Asymmetry between probability distributions

Click For Summary

Discussion Overview

The discussion revolves around the asymmetry observed in Kullback-Leibler divergence (KLD) between prior and posterior probability distributions defined on a finite event space. Participants explore the implications of this asymmetry, its geometric representation, and the conditions under which it manifests, without reaching a consensus on the underlying reasons or implications.

Discussion Character

  • Exploratory, Technical explanation, Debate/contested, Mathematical reasoning

Main Points Raised

  • One participant notes that KLD is not symmetric, leading to different values when switching the roles of prior and posterior probabilities.
  • Another participant proposes a definition of ">" based on KLD values and questions its transitivity, suggesting that if P>Q and Q>R, then P>R should hold.
  • A participant highlights that KLD indicates how quickly one learns that the true distribution is not the assumed one, emphasizing the asymmetry in this learning process.
  • Continuity between extreme and non-extreme probabilities is mentioned as a justification for the observed asymmetry, though some participants argue against this view.
  • Counter-examples are presented to challenge the idea of transitivity in KLD relationships, with specific probability distributions demonstrating this violation.
  • Participants discuss the implications of these findings on the understanding of KLD as a measure of dissimilarity between probability distributions.
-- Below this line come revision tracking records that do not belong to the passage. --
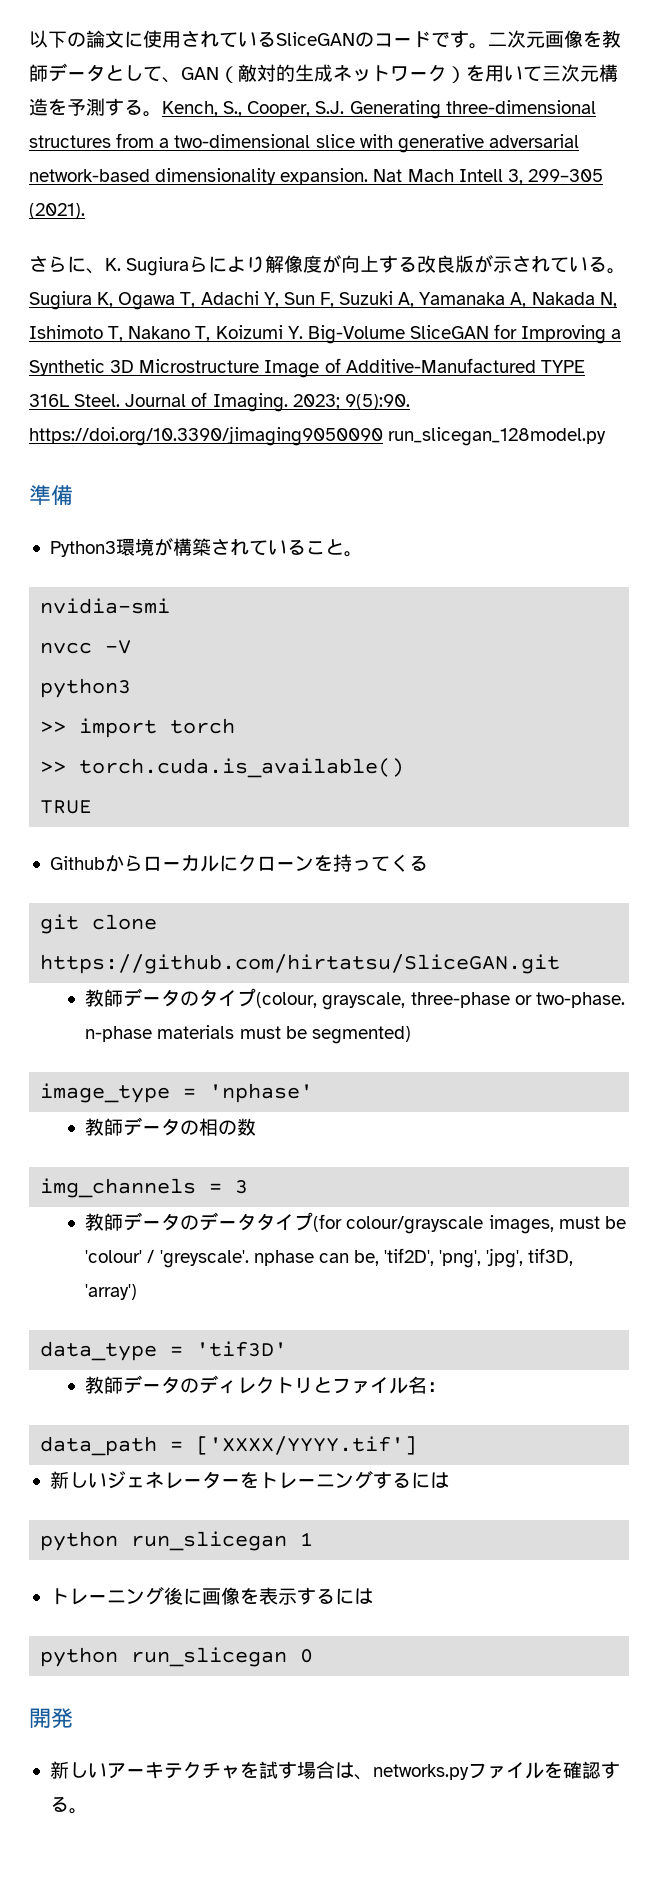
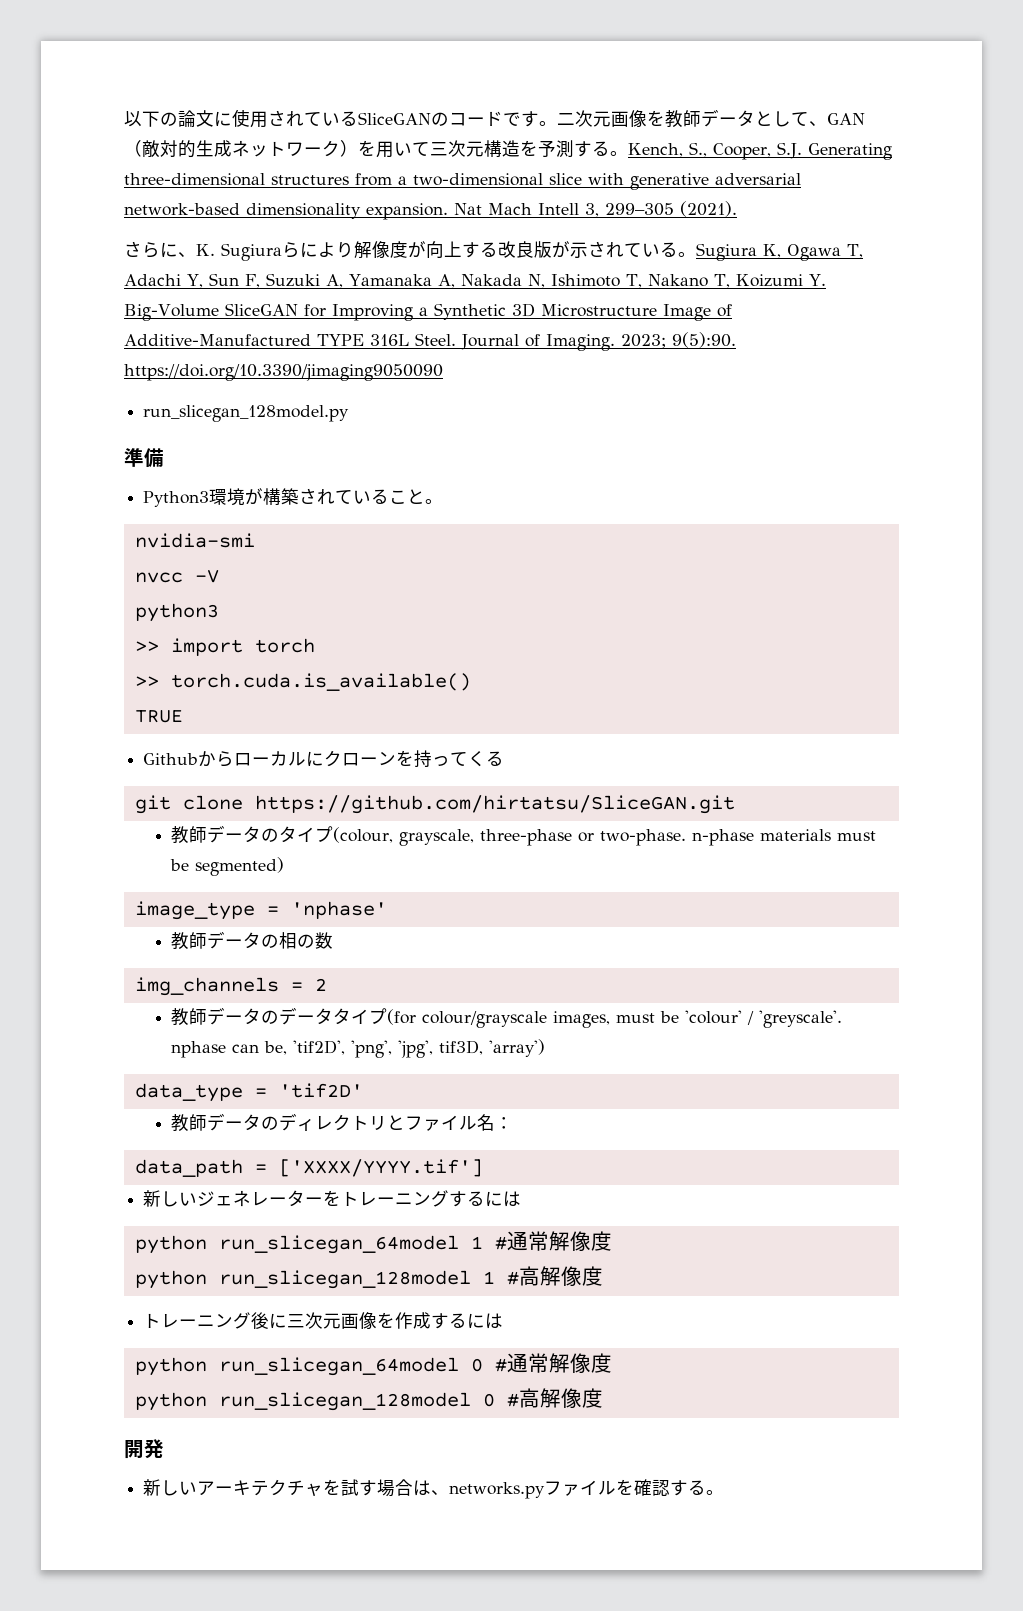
- 2023; 9(5):90. https://doi.org/10.3390/jimaging9050090 run_slicegan_128model.py
+ 2023; 9(5):90. https://doi.org/10.3390/jimaging9050090
+ run_slicegan_128model.py
- img_channels = 3
+ img_channels = 2
- data_type = 'tif3D'
+ data_type = 'tif2D'
- python run_slicegan 1
+ python run_slicegan_64model 1 #通常解像度
+ python run_slicegan_128model 1 #高解像度
- トレーニング後に画像を表示するには
- python run_slicegan 0
+ トレーニング後に三次元画像を作成するには
+ python run_slicegan_64model 0 #通常解像度
+ python run_slicegan_128model 0 #高解像度

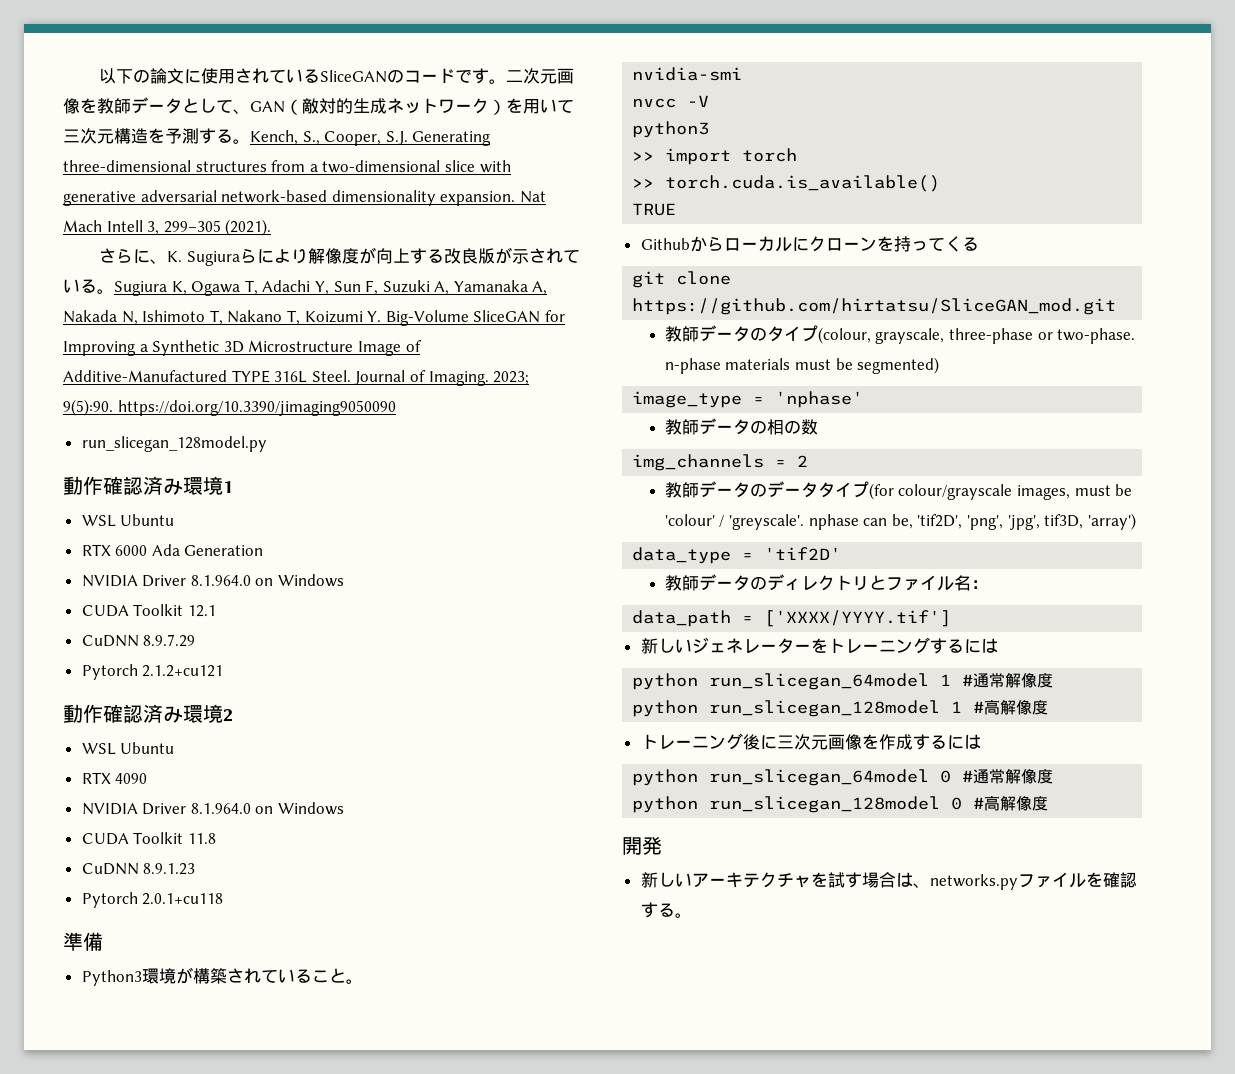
+ 動作確認済み環境1
+ WSL Ubuntu
+ RTX 6000 Ada Generation
+ NVIDIA Driver 8.1.964.0 on Windows
+ CUDA Toolkit 12.1
+ CuDNN 8.9.7.29
+ Pytorch 2.1.2+cu121
+ 動作確認済み環境2
+ WSL Ubuntu
+ RTX 4090
+ NVIDIA Driver 8.1.964.0 on Windows
+ CUDA Toolkit 11.8
+ CuDNN 8.9.1.23
+ Pytorch 2.0.1+cu118
- git clone https://github.com/hirtatsu/SliceGAN.git
+ git clone https://github.com/hirtatsu/SliceGAN_mod.git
Areas of Agreement / Disagreement

Participants express differing views on the implications of KLD asymmetry and its transitivity, with no consensus reached on the validity of certain geometric models or the conditions under which the asymmetry holds.

Contextual Notes

Some participants acknowledge the complexity of proving certain relationships in KLD, particularly in higher dimensions, and note that the triangle inequality may not hold in the same way as with symmetric measures.

Who May Find This Useful

Readers interested in probability theory, information theory, and the mathematical properties of divergence measures may find this discussion relevant.

noowutah
Messages
56
Reaction score
3
I have made an interesting observation that I can't explain to myself. Think about a prior probability P and a posterior probability Q. They are defined on an event space W with only three elements: w1, w2, and w3 (the number of elements won't matter as long as it's finite). The Kullback-Leibler divergence measures how far these probability distributions are apart, i.e. how much information it takes to get from P to Q. If P(w1)=p1 etc. then

KLD(Q,P)=q1*log(q1/p1)+q2*log(q2/p2)+q3*log(q3/p3)

The KLD is not symmetric, so if P and Q switch roles (Q is now the prior and P the posterior), the divergence will be different. If you think of P and Q as points on a simplex (all points in R3 with r1+r2+r3=1 with rj>0; the simplex in R3 looks like an equilateral triangle), the KLD does NOT define a metric topology on this simplex, because KLD(Q,P) is in general not equal to KLD(P,Q).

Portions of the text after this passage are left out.